»»
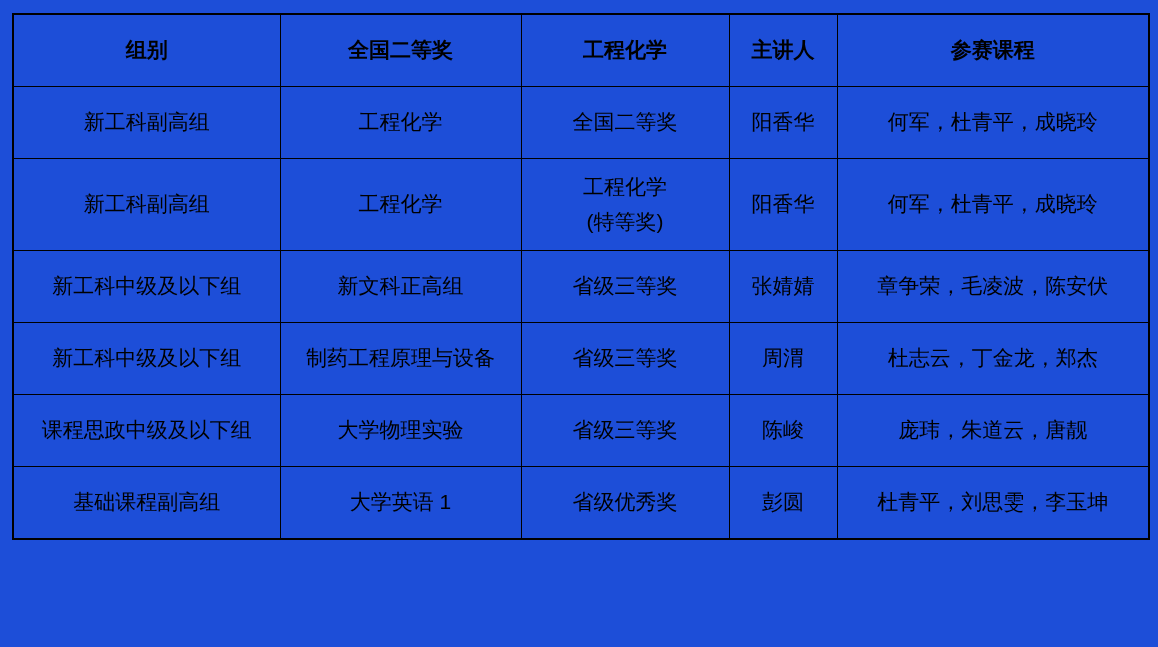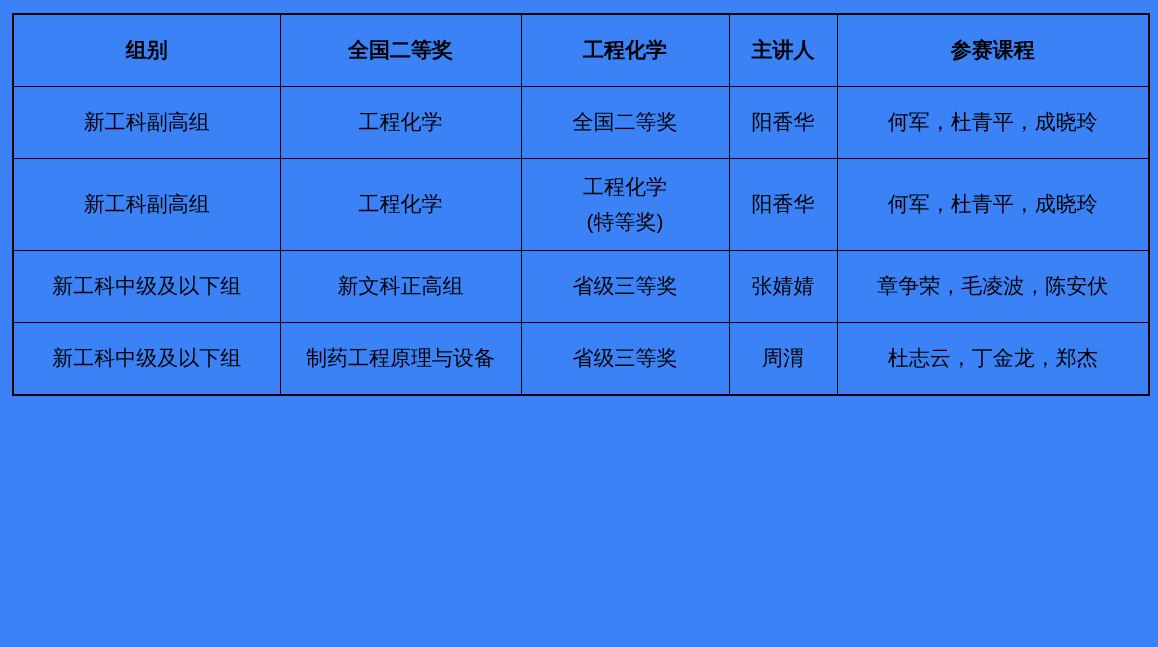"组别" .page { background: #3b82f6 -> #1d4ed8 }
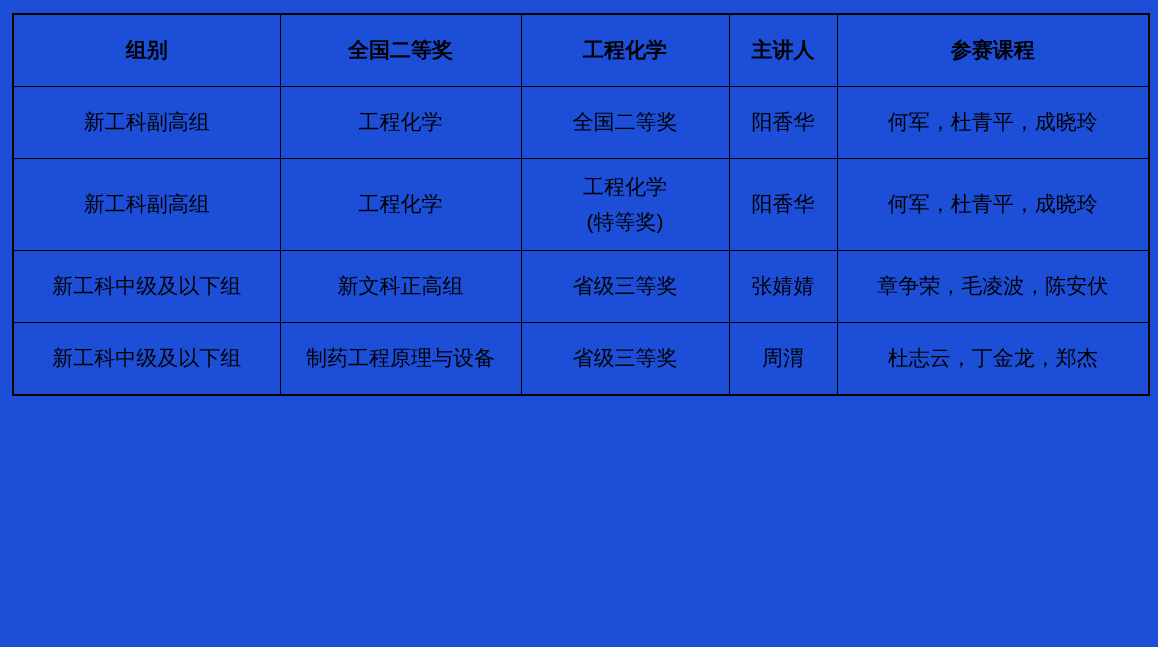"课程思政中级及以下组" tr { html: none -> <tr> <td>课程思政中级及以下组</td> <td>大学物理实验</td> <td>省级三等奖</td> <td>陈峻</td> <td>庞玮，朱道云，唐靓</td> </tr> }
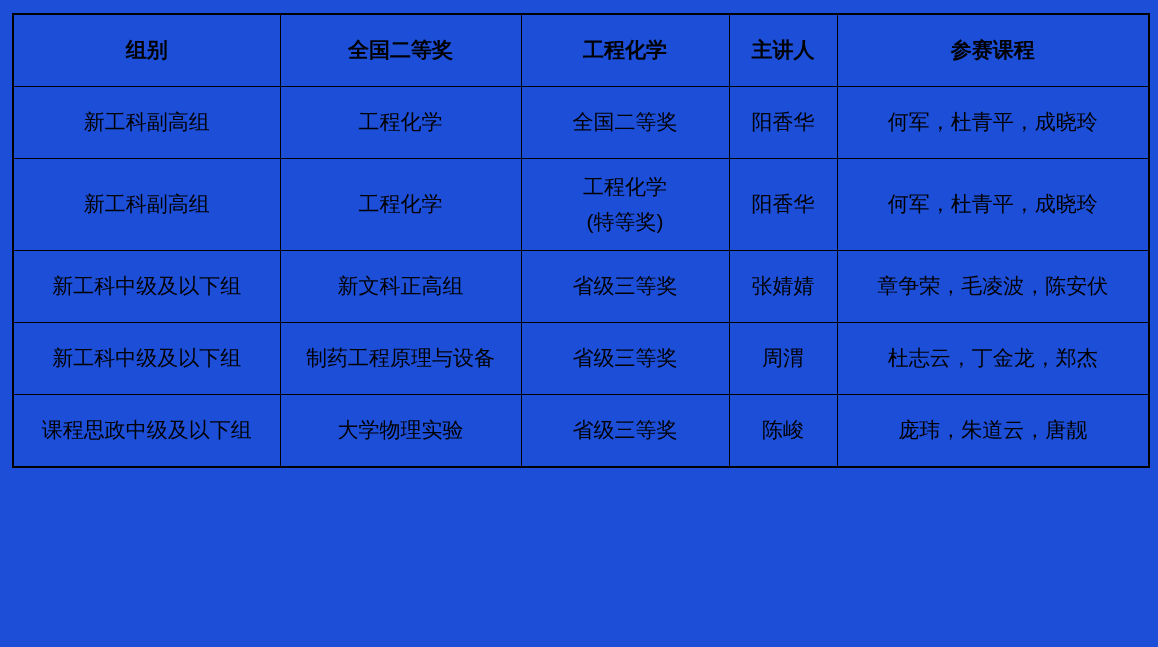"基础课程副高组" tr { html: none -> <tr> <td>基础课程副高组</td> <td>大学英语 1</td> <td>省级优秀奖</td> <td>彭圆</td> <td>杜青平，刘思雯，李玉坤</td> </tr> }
««
»»
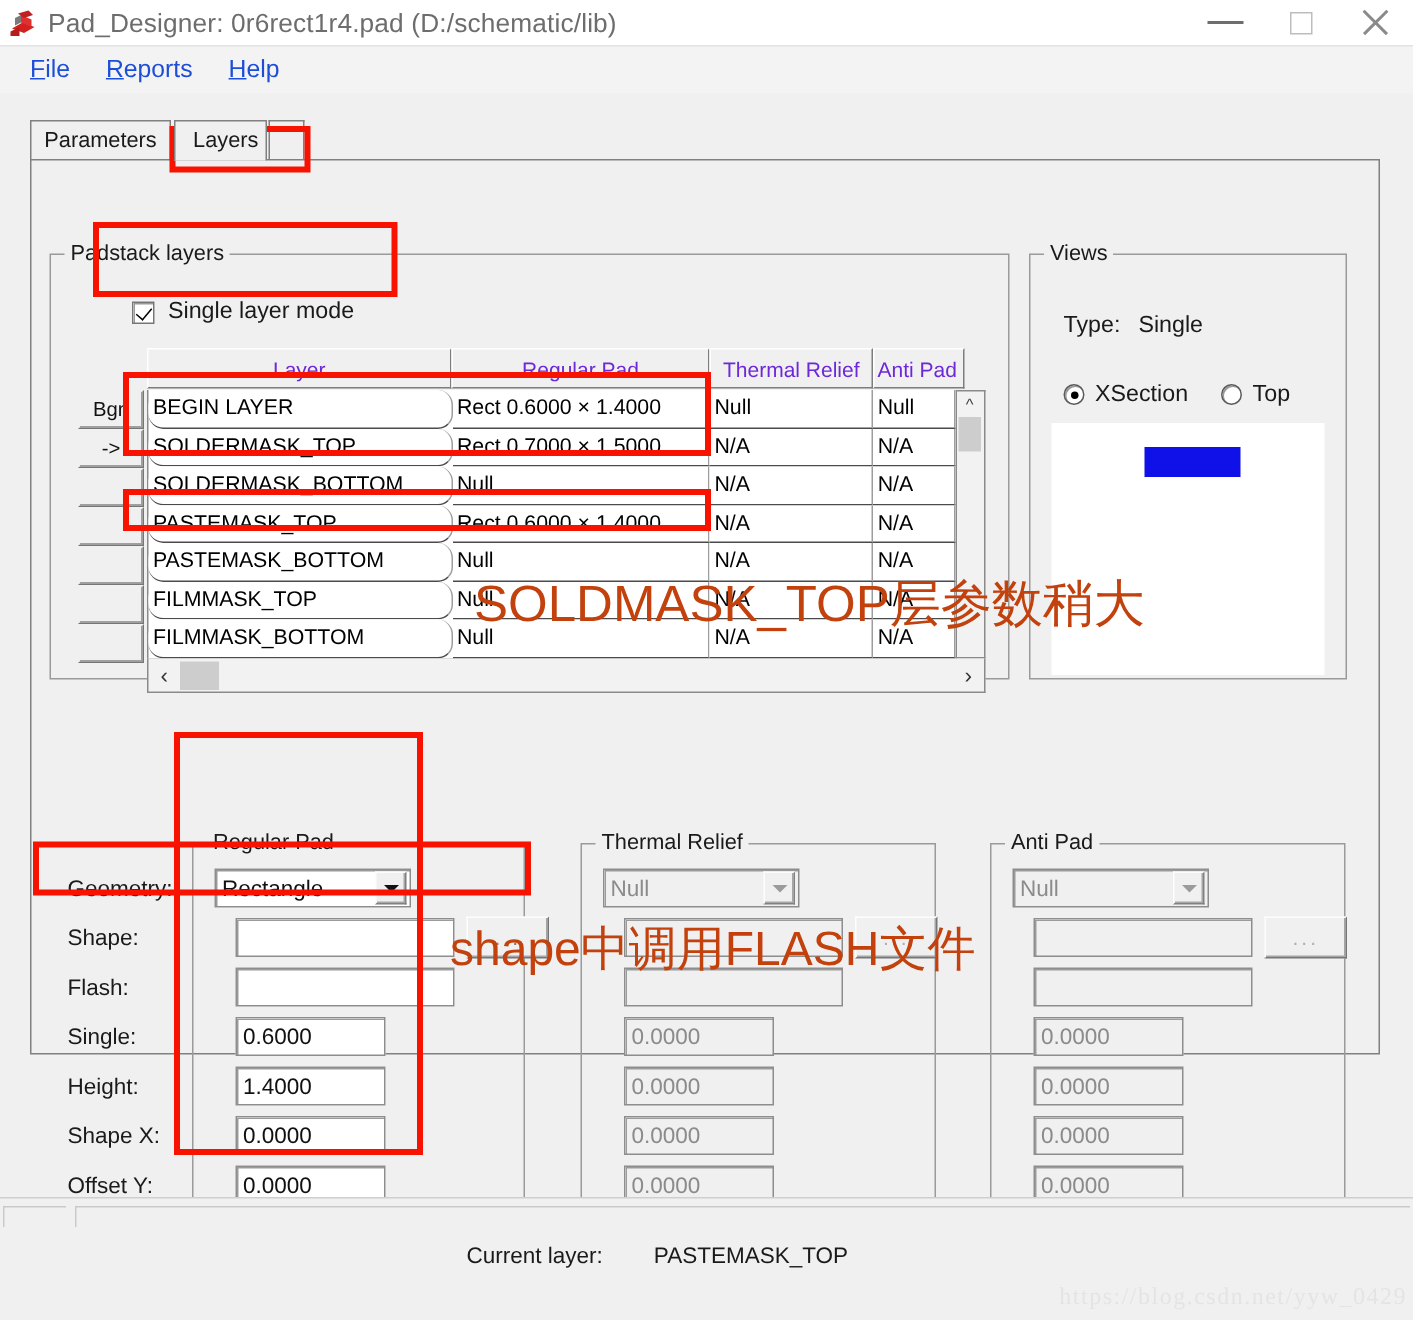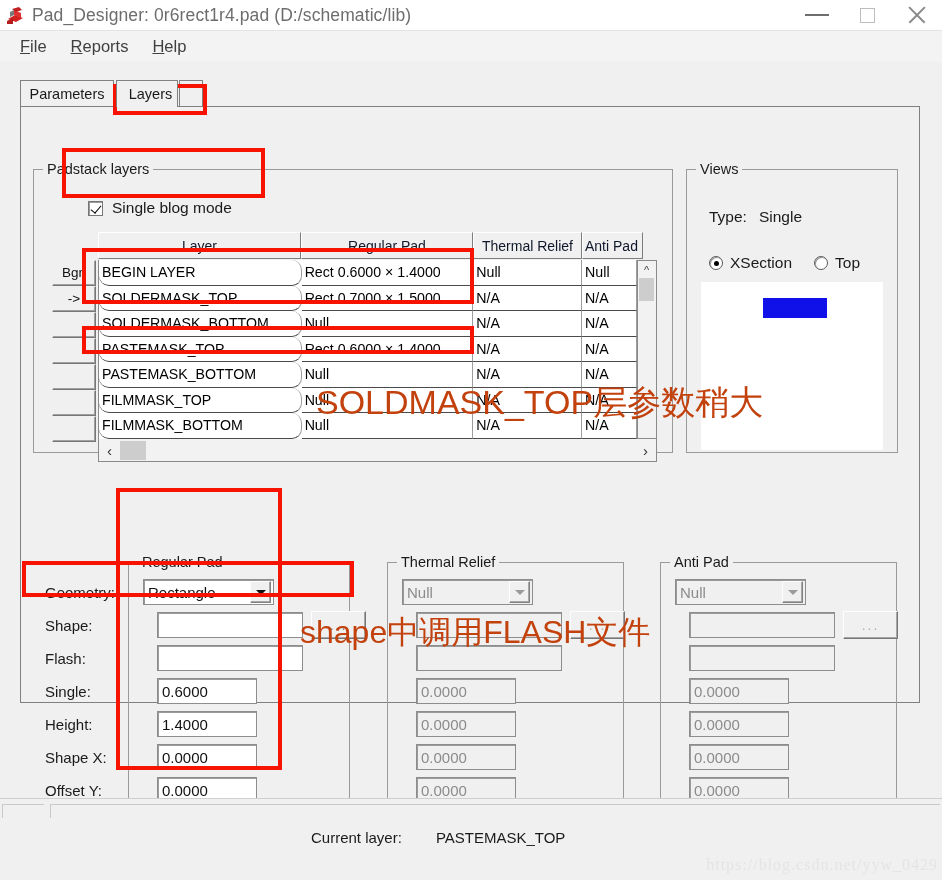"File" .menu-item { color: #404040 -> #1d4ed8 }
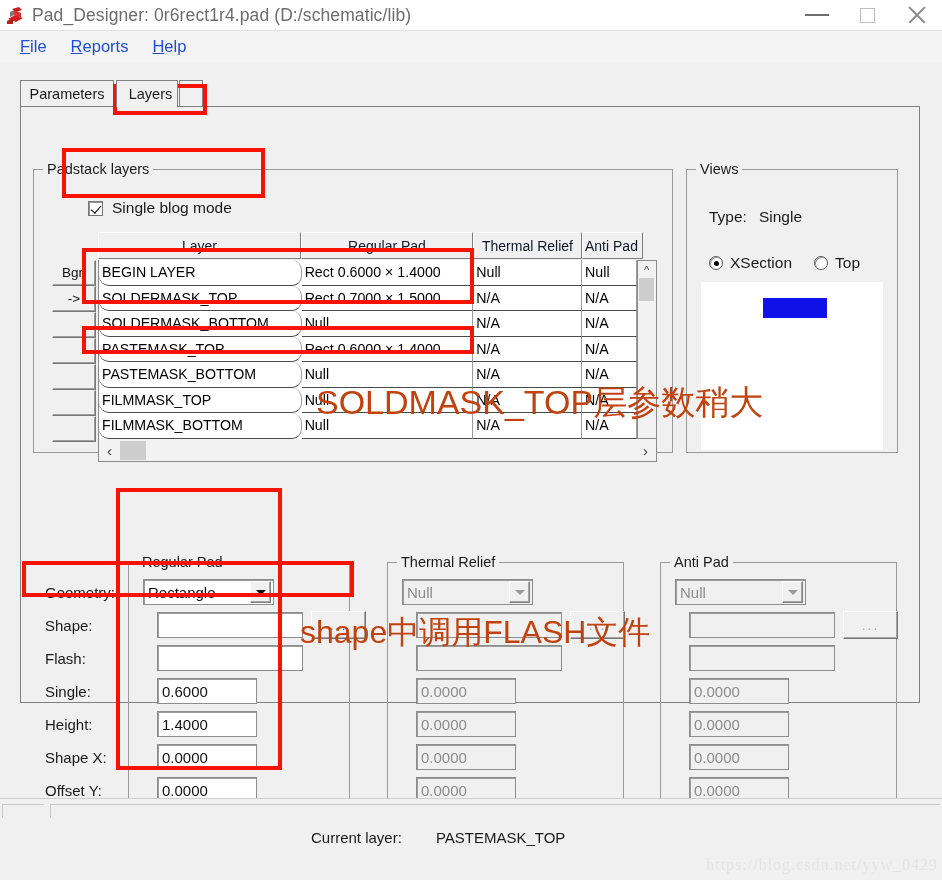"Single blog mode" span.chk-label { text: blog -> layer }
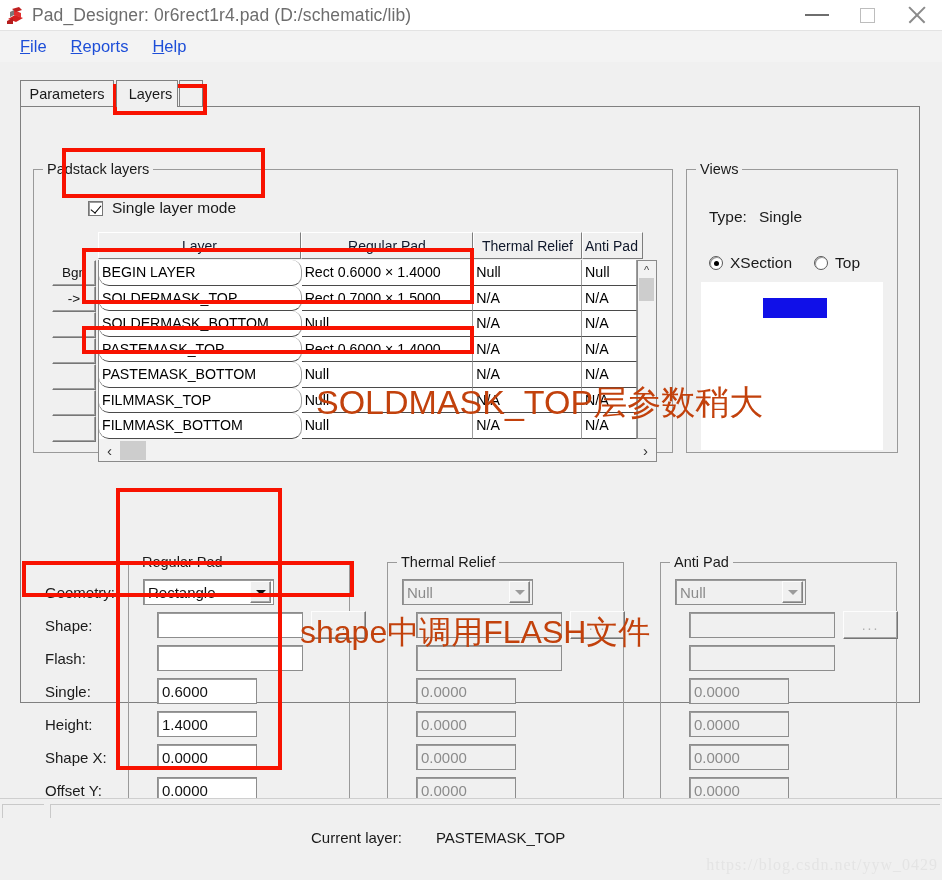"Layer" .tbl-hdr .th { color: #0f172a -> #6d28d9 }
««
Exercise description → Quote the lines above exactly, starting with the one that has "color: #404040 ->" and ending with the one that has "color: #0f172a ->"; drop the pictures and include nothing else.

Written response →
"File" .menu-item { color: #404040 -> #1d4ed8 }
"Single blog mode" span.chk-label { text: blog -> layer }
"Layer" .tbl-hdr .th { color: #0f172a -> #6d28d9 }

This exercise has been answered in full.